Mr. Smith celebrated his 80th birthday anniversary Aug. 1, a month after he was defeated for renomination in the South Carolina primary by Senator-elect Olin D. Johnston.

Known as ‘Cotton Ed’

Known throughout the country as “Cotton Ed,” Mr. Smith’s death ended one of the most colorful political careers of his generation. He fought for the principles he upheld, often screaming his Congressional speeches on his favorite issues: White supremacy, state’s rights and “King Cotton.”

By contrast, death came to him quietly. None of his family was at the bedside, although his wife, son and daughter-in-law were in the house.

Funeral services will be held Sunday at the plantation house where Mr. Smith had lived since childhood, in an atmosphere of the Old South which he chose never to forget himself or to allow his colleagues in the Senate to forget.

Wanted ‘normalcy’

Mr. Smith’s son said his father a few days before his death expressed the hope that one day the “nation would return to normalcy” and that South Carolina and the South in general would “become more conservative.”

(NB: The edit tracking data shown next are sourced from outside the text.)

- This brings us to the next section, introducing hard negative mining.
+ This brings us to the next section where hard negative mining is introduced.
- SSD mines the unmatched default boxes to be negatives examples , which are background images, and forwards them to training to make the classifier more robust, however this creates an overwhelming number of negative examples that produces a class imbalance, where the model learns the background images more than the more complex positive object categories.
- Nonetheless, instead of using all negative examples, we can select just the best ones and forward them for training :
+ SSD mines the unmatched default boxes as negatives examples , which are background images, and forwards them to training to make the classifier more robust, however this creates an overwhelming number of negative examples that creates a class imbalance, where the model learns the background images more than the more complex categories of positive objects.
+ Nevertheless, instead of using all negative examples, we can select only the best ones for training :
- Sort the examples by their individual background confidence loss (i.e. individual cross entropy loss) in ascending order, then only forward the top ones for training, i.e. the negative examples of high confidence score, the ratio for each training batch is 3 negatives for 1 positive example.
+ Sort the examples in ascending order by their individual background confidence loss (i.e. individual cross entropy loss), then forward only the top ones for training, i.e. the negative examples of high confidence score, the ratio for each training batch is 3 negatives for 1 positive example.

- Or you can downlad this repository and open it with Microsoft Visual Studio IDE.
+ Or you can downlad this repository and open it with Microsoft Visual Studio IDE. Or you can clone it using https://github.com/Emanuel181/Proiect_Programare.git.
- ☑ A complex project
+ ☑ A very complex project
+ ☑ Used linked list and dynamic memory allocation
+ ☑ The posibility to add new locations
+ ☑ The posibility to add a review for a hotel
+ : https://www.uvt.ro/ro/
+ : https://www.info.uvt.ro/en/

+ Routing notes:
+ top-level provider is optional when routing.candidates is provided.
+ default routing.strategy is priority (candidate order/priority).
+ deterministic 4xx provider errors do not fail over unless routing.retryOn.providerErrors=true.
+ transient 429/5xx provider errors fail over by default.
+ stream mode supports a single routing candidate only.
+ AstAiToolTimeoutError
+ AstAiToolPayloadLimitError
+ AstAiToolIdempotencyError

That was the final political utterance from the South Carolinian who through nearly 40 years of public life blasted repeatedly at bureaucracy and roared at what he believed was the steady, encroachment of the federal government on the rights of states.

Mr. Smith was a bristling, bombastic man – a legendary figure who wore a huge handlebar mustache, wavy sandy hair and whose mischievous dynamic eyes could change in a nonce from kindliness to flashing coals when he became angry or excited – which was frequent.

Shunned ‘machines’

A man who never depended on a political machine to gain office, Mr. Smith relied instead on his gift for drama, oratory and innate genius to hold his political career intact.

He usually managed to keep some cotton investigation boiling and most of his bills were to promote the welfare of the southern farmer.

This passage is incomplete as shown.